**What is needed**
Find all lines in the records that include the word "fill", and copy them out.

**Stored data**
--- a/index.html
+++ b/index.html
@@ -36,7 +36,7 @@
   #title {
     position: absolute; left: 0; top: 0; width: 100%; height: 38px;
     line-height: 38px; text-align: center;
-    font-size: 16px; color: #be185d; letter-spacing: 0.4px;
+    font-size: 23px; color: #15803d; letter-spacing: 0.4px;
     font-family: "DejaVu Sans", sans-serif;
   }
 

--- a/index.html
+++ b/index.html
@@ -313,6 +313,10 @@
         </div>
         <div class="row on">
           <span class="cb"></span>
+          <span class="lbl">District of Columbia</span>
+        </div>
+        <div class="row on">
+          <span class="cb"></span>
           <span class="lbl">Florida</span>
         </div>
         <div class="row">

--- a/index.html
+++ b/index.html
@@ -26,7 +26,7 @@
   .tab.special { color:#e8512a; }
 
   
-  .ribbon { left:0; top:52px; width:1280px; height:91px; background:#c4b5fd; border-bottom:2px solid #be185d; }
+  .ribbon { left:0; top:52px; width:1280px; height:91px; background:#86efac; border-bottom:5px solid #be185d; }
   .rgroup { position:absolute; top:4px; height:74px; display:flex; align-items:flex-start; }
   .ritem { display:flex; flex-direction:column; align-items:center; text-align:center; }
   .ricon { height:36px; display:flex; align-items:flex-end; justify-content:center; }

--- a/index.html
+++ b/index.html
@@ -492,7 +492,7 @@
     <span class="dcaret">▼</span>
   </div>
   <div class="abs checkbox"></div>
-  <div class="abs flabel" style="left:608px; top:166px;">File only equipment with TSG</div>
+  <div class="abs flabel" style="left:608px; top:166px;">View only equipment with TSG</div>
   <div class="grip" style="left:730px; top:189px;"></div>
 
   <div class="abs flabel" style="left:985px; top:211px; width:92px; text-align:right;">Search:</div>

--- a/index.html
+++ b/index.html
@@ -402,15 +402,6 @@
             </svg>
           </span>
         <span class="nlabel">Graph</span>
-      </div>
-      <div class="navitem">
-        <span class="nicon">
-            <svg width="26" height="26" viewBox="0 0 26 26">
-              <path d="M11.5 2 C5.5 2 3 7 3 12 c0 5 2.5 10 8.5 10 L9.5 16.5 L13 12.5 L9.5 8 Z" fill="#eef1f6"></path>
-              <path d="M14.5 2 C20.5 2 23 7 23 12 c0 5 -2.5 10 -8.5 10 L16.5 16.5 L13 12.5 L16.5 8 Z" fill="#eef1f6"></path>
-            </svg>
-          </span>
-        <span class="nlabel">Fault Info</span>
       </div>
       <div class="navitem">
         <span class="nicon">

**Finished exercise**
-              <path d="M11.5 2 C5.5 2 3 7 3 12 c0 5 2.5 10 8.5 10 L9.5 16.5 L13 12.5 L9.5 8 Z" fill="#eef1f6"></path>
-              <path d="M14.5 2 C20.5 2 23 7 23 12 c0 5 -2.5 10 -8.5 10 L16.5 16.5 L13 12.5 L16.5 8 Z" fill="#eef1f6"></path>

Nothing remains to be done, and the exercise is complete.